Keine Kinder erfasst
Karl Ludwig Friedrich von Baden übernahm die Regierungsgeschäfte des Großherzogtums in einer der fragilsten Phasen der nachnapoleonischen Neuordnung. Als Sohn des Erbprinzen Karl Ludwig und der Amalie von Hessen-Darmstadt trat er die Nachfolge seines Großvaters Karl Friedrich an. Seine Erziehung war durch die Spannungen zwischen dem traditionellen Ancien Régime und den liberalen Strömungen seiner Zeit geprägt.

Seine Regierungszeit war existenziell für den Fortbestand Badens. Nach dem Zusammenbruch des napoleonischen Systems und dem Wiener Kongress musste er die territoriale Integrität des jungen Großherzogtums gegen die Ansprüche benachbarter Mächte, insbesondere Bayerns, verteidigen. Ein Meilenstein seines Wirkens war die Unterzeichnung der Badischen Verfassung von 1818, die als eine der liberalsten ihrer Zeit galt und den Weg für eine konstitutionelle Monarchie ebnete. Damit reagierte er vorausschauend auf die gesellschaftlichen Forderungen des Bürgertums.

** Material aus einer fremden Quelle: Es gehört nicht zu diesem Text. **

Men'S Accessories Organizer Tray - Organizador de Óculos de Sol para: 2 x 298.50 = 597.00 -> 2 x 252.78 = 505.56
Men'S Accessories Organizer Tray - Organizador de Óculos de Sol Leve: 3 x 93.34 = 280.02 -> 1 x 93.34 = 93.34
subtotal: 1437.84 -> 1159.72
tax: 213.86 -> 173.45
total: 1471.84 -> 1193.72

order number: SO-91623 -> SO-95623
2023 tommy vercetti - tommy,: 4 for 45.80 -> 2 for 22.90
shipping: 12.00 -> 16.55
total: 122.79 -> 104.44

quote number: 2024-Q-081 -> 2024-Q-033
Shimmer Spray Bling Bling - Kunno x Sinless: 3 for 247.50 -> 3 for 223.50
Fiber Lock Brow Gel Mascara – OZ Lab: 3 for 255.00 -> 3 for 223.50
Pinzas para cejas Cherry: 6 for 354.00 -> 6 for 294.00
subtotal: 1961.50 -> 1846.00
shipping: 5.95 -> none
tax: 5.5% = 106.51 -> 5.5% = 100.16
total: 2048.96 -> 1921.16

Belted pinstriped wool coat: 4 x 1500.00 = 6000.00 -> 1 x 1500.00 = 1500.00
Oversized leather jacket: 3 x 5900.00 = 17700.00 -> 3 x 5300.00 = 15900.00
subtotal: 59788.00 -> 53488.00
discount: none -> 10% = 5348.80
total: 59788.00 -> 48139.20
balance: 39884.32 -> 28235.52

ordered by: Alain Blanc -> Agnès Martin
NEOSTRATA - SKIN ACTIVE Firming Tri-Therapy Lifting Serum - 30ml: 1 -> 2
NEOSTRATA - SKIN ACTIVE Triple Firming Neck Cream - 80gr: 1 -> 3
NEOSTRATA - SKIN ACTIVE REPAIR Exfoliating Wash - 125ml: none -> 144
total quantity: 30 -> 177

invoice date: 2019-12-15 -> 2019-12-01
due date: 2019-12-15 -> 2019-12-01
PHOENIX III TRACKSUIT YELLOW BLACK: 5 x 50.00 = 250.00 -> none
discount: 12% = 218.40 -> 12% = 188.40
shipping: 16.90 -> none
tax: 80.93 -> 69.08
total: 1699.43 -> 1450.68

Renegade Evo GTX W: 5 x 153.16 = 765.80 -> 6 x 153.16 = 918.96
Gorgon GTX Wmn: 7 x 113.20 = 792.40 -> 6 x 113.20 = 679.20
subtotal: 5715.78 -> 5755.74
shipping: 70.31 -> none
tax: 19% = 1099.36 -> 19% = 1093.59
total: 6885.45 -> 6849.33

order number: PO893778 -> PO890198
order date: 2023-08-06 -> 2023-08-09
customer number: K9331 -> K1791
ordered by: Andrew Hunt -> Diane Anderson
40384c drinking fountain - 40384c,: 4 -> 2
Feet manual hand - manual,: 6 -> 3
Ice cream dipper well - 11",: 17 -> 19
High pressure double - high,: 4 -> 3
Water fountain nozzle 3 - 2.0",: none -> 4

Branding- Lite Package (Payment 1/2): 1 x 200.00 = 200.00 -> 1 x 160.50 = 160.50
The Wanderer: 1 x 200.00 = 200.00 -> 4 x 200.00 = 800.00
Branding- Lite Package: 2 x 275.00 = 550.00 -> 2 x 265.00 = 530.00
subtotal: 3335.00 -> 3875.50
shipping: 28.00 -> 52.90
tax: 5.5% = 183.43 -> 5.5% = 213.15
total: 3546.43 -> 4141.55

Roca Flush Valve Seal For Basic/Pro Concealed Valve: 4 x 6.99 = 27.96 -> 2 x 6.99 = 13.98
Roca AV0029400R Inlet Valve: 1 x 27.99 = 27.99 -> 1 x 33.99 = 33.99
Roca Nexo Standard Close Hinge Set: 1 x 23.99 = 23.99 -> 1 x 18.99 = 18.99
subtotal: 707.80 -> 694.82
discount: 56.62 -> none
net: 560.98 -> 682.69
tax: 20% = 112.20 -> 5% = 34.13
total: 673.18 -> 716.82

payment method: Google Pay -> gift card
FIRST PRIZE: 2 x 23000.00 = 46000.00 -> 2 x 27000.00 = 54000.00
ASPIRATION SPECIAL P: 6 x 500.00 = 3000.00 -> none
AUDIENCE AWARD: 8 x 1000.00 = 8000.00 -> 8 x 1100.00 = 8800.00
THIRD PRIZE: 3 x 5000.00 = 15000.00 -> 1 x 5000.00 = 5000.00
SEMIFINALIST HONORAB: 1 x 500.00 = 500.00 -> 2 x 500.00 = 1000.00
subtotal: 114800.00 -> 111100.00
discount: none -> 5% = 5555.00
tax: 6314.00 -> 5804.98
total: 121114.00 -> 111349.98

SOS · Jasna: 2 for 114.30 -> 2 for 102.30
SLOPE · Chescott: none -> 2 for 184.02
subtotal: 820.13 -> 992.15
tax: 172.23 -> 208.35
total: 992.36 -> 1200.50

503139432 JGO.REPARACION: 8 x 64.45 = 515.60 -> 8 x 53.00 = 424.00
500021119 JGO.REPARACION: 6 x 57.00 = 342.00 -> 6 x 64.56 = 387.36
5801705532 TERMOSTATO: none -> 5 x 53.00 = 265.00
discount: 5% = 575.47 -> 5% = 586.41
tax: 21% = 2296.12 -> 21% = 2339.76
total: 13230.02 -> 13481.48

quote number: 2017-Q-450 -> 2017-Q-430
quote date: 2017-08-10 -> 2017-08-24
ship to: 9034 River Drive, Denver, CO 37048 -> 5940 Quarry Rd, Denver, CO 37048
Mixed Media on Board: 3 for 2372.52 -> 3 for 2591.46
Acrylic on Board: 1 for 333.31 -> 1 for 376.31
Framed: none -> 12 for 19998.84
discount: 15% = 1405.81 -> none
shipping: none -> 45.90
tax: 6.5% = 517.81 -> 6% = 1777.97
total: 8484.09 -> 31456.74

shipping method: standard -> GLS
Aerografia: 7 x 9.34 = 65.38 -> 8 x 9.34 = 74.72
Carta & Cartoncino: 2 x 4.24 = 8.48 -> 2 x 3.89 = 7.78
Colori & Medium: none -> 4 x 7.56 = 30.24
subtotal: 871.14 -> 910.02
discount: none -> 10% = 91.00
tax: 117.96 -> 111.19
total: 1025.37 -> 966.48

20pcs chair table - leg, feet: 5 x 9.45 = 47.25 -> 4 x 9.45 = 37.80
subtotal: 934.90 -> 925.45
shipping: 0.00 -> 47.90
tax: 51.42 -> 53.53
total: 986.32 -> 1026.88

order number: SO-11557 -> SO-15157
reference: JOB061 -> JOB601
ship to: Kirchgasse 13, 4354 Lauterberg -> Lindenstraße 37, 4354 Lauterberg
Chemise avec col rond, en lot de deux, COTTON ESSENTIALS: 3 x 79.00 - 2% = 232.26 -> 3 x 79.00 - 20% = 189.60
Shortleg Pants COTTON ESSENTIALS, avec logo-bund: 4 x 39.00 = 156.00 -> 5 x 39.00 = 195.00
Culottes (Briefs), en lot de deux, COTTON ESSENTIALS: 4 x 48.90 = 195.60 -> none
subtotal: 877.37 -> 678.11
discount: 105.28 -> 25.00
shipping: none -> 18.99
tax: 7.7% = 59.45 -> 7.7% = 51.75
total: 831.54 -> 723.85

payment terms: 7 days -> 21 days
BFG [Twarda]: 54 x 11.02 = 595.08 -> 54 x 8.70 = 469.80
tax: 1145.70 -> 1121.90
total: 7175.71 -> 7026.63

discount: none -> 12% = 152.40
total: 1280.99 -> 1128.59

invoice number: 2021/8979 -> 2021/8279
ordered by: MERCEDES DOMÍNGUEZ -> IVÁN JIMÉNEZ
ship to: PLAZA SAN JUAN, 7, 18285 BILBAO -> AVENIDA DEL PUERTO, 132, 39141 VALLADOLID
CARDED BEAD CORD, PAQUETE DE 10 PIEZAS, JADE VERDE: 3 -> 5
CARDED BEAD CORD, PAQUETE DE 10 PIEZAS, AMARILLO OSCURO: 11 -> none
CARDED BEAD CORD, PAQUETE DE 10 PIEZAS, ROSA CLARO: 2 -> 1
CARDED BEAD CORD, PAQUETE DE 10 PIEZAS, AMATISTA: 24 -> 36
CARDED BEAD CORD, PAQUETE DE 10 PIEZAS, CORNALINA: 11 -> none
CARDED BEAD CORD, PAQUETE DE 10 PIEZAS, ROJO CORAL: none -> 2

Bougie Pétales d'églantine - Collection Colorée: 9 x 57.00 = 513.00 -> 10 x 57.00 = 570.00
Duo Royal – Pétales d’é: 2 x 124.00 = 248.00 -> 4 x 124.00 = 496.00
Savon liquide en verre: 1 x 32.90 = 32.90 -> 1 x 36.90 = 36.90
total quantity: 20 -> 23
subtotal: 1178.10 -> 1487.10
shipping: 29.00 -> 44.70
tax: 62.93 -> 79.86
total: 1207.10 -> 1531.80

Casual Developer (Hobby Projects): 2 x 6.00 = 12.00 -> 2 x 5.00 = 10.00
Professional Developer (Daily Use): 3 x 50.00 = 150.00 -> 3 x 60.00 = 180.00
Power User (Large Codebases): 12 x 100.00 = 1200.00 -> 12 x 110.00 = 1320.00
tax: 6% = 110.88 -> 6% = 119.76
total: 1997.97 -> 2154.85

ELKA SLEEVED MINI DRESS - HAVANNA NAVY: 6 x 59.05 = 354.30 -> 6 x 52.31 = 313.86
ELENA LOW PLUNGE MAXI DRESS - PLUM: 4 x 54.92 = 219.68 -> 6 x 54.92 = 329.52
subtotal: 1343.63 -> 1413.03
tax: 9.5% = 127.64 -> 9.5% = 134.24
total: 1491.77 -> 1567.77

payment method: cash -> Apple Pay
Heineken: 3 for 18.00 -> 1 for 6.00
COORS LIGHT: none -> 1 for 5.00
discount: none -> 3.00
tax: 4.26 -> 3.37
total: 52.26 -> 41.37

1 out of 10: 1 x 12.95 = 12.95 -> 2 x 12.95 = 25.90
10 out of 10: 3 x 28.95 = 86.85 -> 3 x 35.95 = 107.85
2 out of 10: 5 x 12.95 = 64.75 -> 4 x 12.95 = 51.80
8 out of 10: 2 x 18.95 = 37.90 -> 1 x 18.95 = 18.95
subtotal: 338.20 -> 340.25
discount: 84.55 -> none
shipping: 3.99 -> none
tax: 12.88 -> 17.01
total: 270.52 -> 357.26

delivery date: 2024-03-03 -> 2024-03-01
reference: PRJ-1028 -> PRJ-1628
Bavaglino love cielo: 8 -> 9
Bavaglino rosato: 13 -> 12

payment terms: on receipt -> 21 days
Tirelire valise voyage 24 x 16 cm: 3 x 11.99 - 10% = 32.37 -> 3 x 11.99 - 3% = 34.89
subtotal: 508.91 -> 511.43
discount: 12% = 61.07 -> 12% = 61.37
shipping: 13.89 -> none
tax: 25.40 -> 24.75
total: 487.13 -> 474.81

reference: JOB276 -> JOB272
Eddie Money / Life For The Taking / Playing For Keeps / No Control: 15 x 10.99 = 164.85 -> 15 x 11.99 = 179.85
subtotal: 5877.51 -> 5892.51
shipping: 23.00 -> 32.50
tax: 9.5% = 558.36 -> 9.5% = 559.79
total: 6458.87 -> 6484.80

Dynastisch war er durch seine Vermählung mit Stéphanie de Beauharnais, einer Adoptivtochter Napoleons, eng mit dem französischen Kaiserhaus verbunden. Diese Ehe, die zunächst rein politisch motiviert war, sicherte Baden in der Rheinbundzeit erhebliche Vorteile, führte aber nach 1815 zu diplomatischen Herausforderungen. Da seine Söhne früh verstarben, erlosch mit ihm die direkte Linie der Zähringer, was die Thronfolge auf die Söhne aus der zweiten, morganatischen Ehe seines Großvaters übergehen ließ. Sein früher Tod nährte zudem die bis heute populäre Legende um Kaspar Hauser als den vermeintlich vertauschten badischen Erbprinzen.